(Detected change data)
++++++++

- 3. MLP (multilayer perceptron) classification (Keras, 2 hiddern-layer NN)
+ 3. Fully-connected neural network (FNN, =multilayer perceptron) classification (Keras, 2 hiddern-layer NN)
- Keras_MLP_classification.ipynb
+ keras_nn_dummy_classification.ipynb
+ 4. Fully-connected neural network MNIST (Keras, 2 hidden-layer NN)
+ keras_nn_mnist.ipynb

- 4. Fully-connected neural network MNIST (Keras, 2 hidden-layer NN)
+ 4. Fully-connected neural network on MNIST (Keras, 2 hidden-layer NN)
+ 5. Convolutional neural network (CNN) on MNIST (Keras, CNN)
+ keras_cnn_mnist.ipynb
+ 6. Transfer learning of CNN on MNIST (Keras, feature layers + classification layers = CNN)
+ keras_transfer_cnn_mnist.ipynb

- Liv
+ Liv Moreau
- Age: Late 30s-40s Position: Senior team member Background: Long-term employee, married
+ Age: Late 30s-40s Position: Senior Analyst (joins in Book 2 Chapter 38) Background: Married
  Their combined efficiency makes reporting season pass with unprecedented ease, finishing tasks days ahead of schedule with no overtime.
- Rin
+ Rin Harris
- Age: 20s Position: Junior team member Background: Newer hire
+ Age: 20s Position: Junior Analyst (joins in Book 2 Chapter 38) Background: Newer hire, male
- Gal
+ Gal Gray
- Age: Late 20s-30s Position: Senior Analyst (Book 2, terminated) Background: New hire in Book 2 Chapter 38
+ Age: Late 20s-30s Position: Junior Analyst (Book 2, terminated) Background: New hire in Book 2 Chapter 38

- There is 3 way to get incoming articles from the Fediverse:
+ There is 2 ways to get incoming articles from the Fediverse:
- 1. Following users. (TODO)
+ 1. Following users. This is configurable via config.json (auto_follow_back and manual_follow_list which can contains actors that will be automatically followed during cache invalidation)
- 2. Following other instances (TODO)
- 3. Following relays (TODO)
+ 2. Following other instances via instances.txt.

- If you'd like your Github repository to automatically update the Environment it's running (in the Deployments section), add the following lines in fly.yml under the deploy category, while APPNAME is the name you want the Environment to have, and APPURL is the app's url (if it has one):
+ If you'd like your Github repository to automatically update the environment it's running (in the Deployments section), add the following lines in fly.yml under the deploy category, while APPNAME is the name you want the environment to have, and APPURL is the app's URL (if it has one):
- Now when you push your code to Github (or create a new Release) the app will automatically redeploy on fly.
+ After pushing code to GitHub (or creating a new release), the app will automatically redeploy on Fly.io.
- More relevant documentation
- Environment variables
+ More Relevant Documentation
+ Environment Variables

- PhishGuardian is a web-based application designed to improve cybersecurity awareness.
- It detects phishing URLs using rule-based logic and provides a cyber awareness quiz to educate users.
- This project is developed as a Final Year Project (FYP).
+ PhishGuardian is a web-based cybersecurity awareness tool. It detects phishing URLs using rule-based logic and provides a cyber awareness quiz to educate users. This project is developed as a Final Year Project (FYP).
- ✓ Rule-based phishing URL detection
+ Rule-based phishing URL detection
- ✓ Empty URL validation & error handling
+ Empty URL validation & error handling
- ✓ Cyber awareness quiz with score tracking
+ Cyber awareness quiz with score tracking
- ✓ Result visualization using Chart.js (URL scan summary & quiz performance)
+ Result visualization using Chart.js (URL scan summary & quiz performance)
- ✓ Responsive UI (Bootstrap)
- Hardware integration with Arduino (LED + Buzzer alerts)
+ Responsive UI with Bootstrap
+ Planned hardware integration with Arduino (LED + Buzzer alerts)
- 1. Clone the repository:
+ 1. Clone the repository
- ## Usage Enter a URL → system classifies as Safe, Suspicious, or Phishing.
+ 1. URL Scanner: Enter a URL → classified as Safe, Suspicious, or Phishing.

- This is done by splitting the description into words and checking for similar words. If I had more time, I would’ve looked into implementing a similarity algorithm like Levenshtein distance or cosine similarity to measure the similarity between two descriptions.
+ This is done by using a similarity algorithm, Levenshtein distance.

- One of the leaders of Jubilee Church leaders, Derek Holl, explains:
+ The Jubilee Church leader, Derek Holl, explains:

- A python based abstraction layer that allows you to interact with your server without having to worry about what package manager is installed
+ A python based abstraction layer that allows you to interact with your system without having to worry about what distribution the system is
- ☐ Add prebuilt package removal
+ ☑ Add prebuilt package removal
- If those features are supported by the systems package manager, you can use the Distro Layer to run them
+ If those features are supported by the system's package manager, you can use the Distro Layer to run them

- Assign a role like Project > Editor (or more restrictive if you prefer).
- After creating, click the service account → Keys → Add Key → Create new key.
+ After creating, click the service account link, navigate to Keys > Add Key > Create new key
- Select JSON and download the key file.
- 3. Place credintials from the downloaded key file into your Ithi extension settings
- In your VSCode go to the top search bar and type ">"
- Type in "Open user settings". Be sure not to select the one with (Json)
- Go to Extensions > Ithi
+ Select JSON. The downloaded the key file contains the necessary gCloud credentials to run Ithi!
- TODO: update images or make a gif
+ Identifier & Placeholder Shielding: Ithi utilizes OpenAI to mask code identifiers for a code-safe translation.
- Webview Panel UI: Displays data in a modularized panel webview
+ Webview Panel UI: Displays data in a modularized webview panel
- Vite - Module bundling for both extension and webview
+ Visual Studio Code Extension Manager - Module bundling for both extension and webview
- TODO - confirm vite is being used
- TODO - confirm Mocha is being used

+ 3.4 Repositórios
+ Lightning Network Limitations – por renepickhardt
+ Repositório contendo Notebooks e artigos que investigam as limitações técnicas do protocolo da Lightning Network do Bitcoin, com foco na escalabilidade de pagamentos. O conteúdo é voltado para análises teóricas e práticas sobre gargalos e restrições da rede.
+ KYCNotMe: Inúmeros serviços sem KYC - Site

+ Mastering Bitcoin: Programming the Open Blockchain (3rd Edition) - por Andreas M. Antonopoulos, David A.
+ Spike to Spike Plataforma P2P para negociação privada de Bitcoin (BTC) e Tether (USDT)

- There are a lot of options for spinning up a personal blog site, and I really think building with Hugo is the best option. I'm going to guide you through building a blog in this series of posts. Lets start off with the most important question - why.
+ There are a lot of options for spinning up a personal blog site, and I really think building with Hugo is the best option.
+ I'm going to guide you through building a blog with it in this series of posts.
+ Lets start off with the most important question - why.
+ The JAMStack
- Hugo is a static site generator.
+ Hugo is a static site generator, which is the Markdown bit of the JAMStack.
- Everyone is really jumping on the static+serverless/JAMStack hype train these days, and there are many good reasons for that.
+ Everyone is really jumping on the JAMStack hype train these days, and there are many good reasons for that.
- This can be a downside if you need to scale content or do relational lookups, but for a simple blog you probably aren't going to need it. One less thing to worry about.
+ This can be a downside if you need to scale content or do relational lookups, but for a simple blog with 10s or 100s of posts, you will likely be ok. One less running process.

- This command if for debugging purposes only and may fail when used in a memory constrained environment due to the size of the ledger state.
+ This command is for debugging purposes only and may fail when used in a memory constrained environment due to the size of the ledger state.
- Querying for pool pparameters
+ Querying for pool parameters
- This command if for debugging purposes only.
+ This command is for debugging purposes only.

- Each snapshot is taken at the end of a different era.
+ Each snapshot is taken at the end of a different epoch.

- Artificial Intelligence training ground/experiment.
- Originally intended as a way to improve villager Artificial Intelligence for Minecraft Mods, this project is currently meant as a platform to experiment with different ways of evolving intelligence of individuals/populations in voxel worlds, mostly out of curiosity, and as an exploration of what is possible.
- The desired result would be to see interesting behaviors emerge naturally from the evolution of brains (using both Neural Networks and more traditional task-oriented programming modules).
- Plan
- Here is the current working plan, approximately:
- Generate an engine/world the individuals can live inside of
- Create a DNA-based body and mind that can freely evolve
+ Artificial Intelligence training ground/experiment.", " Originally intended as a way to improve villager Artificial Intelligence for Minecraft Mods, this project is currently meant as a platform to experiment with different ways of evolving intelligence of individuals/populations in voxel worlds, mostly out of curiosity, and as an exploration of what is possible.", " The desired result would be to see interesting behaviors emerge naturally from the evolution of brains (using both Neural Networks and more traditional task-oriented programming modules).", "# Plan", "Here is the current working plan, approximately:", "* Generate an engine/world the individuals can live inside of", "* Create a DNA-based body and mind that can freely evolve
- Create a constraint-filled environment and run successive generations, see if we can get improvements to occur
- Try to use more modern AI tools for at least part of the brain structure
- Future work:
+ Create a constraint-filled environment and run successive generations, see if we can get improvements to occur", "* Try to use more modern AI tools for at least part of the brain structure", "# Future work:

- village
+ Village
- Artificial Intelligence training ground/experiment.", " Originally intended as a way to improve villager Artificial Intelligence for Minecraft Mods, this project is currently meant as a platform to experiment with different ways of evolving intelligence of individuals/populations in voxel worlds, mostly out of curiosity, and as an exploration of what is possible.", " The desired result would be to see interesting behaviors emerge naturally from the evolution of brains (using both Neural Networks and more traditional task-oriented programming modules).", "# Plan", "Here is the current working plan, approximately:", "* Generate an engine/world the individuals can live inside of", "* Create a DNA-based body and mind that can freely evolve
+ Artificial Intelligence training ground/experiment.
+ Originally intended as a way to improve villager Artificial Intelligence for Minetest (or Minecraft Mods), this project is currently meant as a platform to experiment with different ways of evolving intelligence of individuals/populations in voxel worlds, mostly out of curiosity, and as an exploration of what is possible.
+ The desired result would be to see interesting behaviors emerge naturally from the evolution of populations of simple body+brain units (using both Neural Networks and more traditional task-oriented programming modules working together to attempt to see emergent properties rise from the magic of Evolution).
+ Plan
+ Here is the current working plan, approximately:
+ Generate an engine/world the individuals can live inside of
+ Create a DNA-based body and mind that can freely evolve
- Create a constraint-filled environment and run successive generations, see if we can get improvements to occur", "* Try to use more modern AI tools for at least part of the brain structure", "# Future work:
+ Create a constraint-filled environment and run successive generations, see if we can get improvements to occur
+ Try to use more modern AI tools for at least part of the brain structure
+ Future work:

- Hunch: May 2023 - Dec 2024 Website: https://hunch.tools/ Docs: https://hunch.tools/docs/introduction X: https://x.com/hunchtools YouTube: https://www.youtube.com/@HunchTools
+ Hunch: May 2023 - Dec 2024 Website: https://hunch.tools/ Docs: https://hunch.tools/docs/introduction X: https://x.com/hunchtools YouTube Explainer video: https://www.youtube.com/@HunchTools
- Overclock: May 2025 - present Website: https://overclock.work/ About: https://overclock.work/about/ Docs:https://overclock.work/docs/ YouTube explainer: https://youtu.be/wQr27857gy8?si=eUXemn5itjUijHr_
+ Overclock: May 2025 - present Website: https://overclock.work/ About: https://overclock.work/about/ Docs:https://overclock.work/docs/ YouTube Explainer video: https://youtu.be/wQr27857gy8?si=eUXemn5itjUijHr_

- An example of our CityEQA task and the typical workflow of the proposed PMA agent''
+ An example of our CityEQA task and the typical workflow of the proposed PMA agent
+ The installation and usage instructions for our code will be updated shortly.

++++++++

= Task instructions =
Print the lines above from the one with "- TODO - confirm Mocha is being used" through the one with "- This can be", both included, exactly as written and nothing more.

= Solved problem =
- TODO - confirm Mocha is being used

+ 3.4 Repositórios
+ Lightning Network Limitations – por renepickhardt
+ Repositório contendo Notebooks e artigos que investigam as limitações técnicas do protocolo da Lightning Network do Bitcoin, com foco na escalabilidade de pagamentos. O conteúdo é voltado para análises teóricas e práticas sobre gargalos e restrições da rede.
+ KYCNotMe: Inúmeros serviços sem KYC - Site

+ Mastering Bitcoin: Programming the Open Blockchain (3rd Edition) - por Andreas M. Antonopoulos, David A.
+ Spike to Spike Plataforma P2P para negociação privada de Bitcoin (BTC) e Tether (USDT)

- There are a lot of options for spinning up a personal blog site, and I really think building with Hugo is the best option. I'm going to guide you through building a blog in this series of posts. Lets start off with the most important question - why.
+ There are a lot of options for spinning up a personal blog site, and I really think building with Hugo is the best option.
+ I'm going to guide you through building a blog with it in this series of posts.
+ Lets start off with the most important question - why.
+ The JAMStack
- Hugo is a static site generator.
+ Hugo is a static site generator, which is the Markdown bit of the JAMStack.
- Everyone is really jumping on the static+serverless/JAMStack hype train these days, and there are many good reasons for that.
+ Everyone is really jumping on the JAMStack hype train these days, and there are many good reasons for that.
- This can be a downside if you need to scale content or do relational lookups, but for a simple blog you probably aren't going to need it. One less thing to worry about.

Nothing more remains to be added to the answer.